• DER
  • DC Fast Charging
  • EV
  • Net Zero Energy Consumption

DC Charging Can Help with the Journey to Net Zero

Jan 11, 2022

Guidehouse Insights

The debate between alternating current (AC) versus direct current (DC) dates back to approximately 150 years ago. With AC, the voltage and direction periodically change directions, alternating polarity and reversing between positive and negative over time. The electricity keeps alternating between different wave forms that may include sine waves, square waves, triangular waves, and sawtooth waves. In contrast, DC is much simpler. It only moves in one direction with no variations over time. Both polarity and voltage are constant, and electrons flow one way—from negative to positive. 

In the past, DC was limited to short-distance electricity transfers because the technology did not yet exist to manipulate DC voltage. AC won out in the late 19th century because transformers allowed for high voltages, overcoming resistance during longer-distance electricity transmission. As a result, the world’s entire grid was predicated on the idea of centralizing power generation to capture economies of scale with rotating machines that created inertia. This AC power was transmitted over long distances via large-scale transmission systems and then distributed to end users. 

The story goes that Nikola Tesla, who promoted AC, won the debate against Thomas Edison, who started the electricity business with DC microgrids. But the world is rapidly changing. As Guidehouse Insights’ forecasts for future energy resources show, capacity from 14 different distributed energy resources (DER) including solar PV, energy storage, and EVs surpassed capacity contributions from centralized generation options such as coal or nuclear plants in 2021. The gap between the two is only expected to grow over time.

Can We Get to Net Zero without DC?

All three of the aforementioned DER assets are natively DC. The majority of electric loads in homes—including TVs, laptops, mobile phones, and other electronics—are also natively DC. Why convert from DC to AC, DC advocates argue, when we just have to convert back to DC—especially as regulators continue the push to get to net-zero carbon emissions

DC technologies are not new. New applications are made possible by advances in products that allow for more creative asset networking, including generation, load, and energy storage. The age-old battle, epitomized by the battle between Tesla and Edison, is a false choice. There will likely be greater AC and DC hybridization with an incremental but increasing focus on medium voltage, distribution-level solutions. A new report from Guidehouse Insights shows that this voltage level remains the smallest market today, with high voltage DC (HVDC) increasingly used to connect to offshore wind farms being the largest market today. Low voltage DC is the fastest growing market, with companies such as Nextek Power Systems, VoltServer, Pirl, and VAULTe seizing market opportunity.
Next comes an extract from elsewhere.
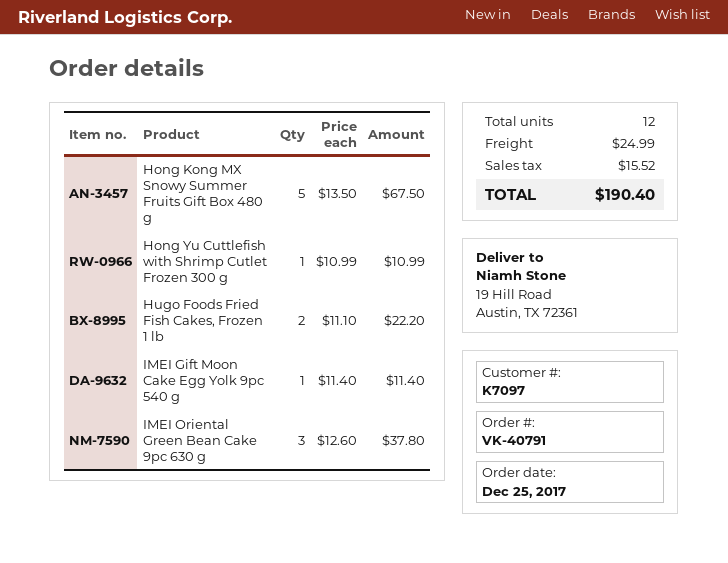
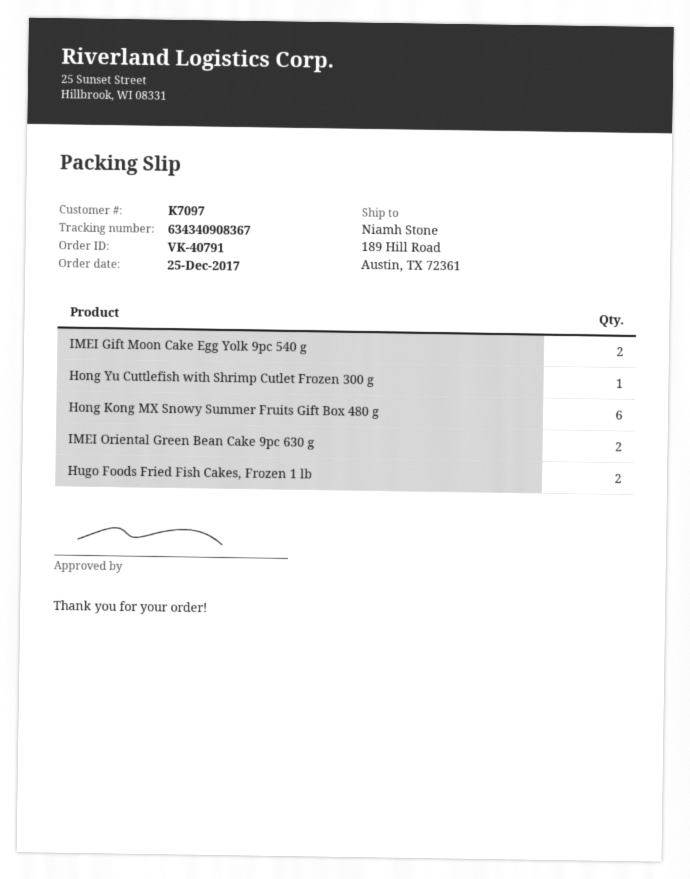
ship to: 19 Hill Road, Austin, TX 72361 -> 189 Hill Road, Austin, TX 72361
Hong Kong MX Snowy Summer Fruits Gift Box 480 g: 5 -> 6
IMEI Gift Moon Cake Egg Yolk 9pc 540 g: 1 -> 2
IMEI Oriental Green Bean Cake 9pc 630 g: 3 -> 2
Getting to net zero is more than just betting on renewable energy supply. Intense energy efficiency will have to be part of the mix. At the residential level, DC will ultimately become a necessity. 
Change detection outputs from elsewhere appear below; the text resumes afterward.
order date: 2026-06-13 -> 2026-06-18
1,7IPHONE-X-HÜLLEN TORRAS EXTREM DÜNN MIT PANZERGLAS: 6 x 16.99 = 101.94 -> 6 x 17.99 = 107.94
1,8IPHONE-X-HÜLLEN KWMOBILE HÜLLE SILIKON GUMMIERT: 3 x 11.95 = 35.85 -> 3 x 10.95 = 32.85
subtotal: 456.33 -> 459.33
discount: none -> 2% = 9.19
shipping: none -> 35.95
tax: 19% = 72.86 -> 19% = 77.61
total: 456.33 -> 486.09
EVs May Be the Game Changer 

EVs are the DER asset that are facilitating the most interest in DC. Companies big (such as ABB) and small (such as ARDA Power) are betting on the need for DC fast charging to drive interest in DC, especially DC microgrids. EV loads are by far the largest DC capacity market outside of transmission-level HVDC, expected to reach almost 200 GW annually by 2030. DC fast charging may be the new primary driver, but energy access, data center decarbonization, and other trends are increasing interest in DC distribution networks.